Sterling was sitting on the ground, his knees pulled up to his chest, fangs worrying at the edge of his lips. It sucked, seeing him so deeply upset, even afraid. I hadn’t felt the pain of Adriel’s celestial light, after all. I hadn’t come close to complete obliteration at the hands of a creature that was meant to work for the forces of good.
I couldn’t tell you all the thoughts that passed through Sterling’s mind then, but his decision came quickly. “I’ll come,” he said, his voice uncharacteristically soft. “I’ll fight.”
Carver nodded gravely. “Very well. Then so shall I.”
“You two don’t have to,” I said. “You shouldn’t.” As a lich, Carver was just as vulnerable as Sterling was.
“This isn’t your decision to make,” Carver said, though not unkindly. “We’ll function as your rear guard, and help you contend with your Bastion friend if necessary, but no further. An angel’s light would smite the undead, destroying us utterly. I am sorry, Dustin, but if it comes down to battling a celestial being, then that is our limit. I will not risk Sterling’s undeath, nor mine.”
“Nor would I expect you to,” I said. “But thank you. I guess it’s up to us four, then. With Vanitas, that makes five. He counts as – oh, hold up.”
My phone was going off from somewhere inside one of my pockets. Mrs. Brandt. I’d forgotten about her. I fumbled as I pulled out my phone, my hands sweaty as I picked up her call.
“You didn’t call me back,” Luella huffed. “Dustin. Be honest with me. What happened?”
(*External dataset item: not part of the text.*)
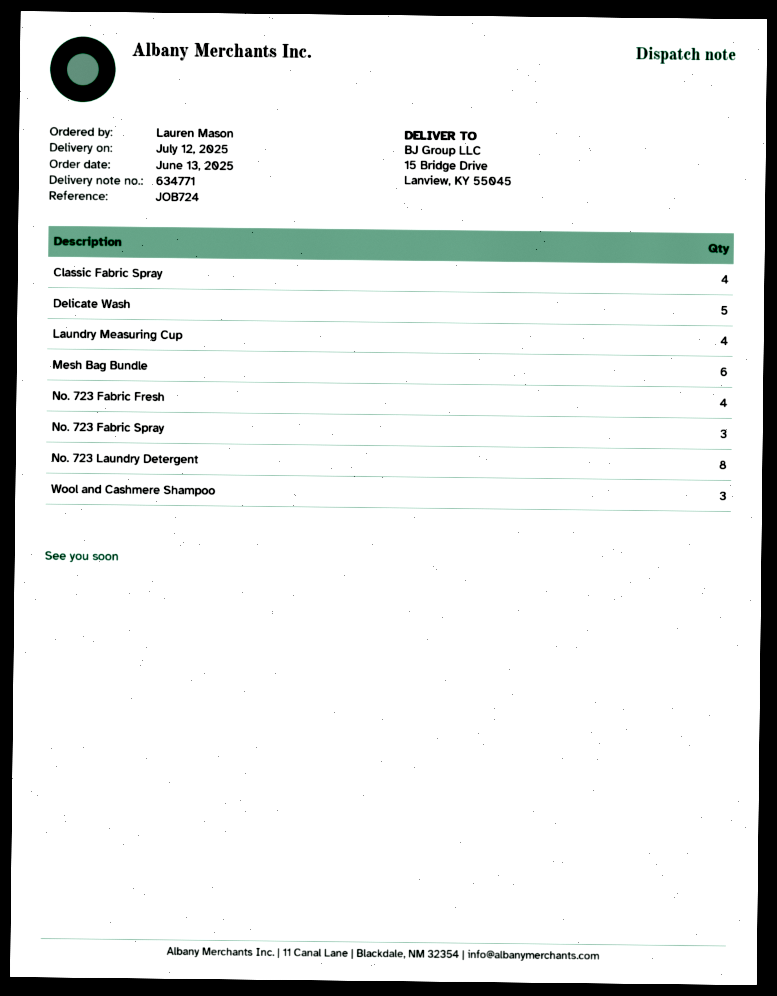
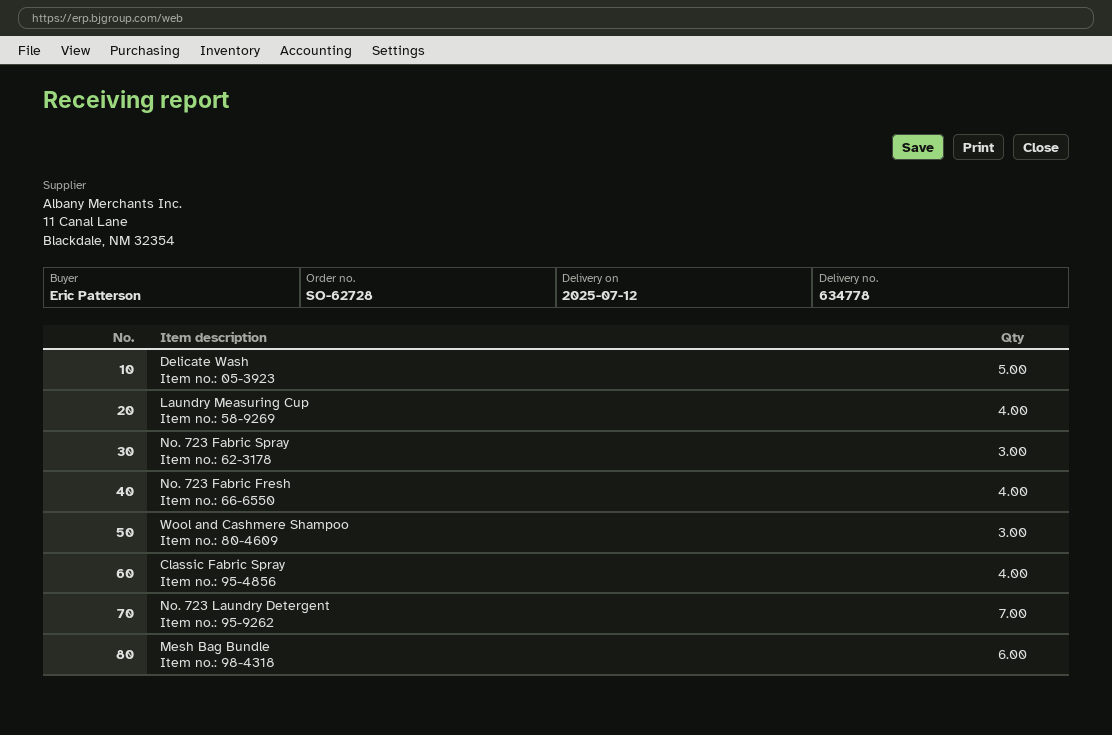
delivery note number: 634771 -> 634778
ordered by: Lauren Mason -> Eric Patterson
No. 723 Laundry Detergent: 8 -> 7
“Mind control,” I said. “There’s not much time to explain, but Bastion is under someone’s spell. We think we can break it, if we can get close enough to knock some sense into him. Which we can’t. He’s hooked up to some limitless spiritual battery.” Oh, just an entire fucking angel, I thought, no big deal. “He attacked us. Prudence and the others were hurt.”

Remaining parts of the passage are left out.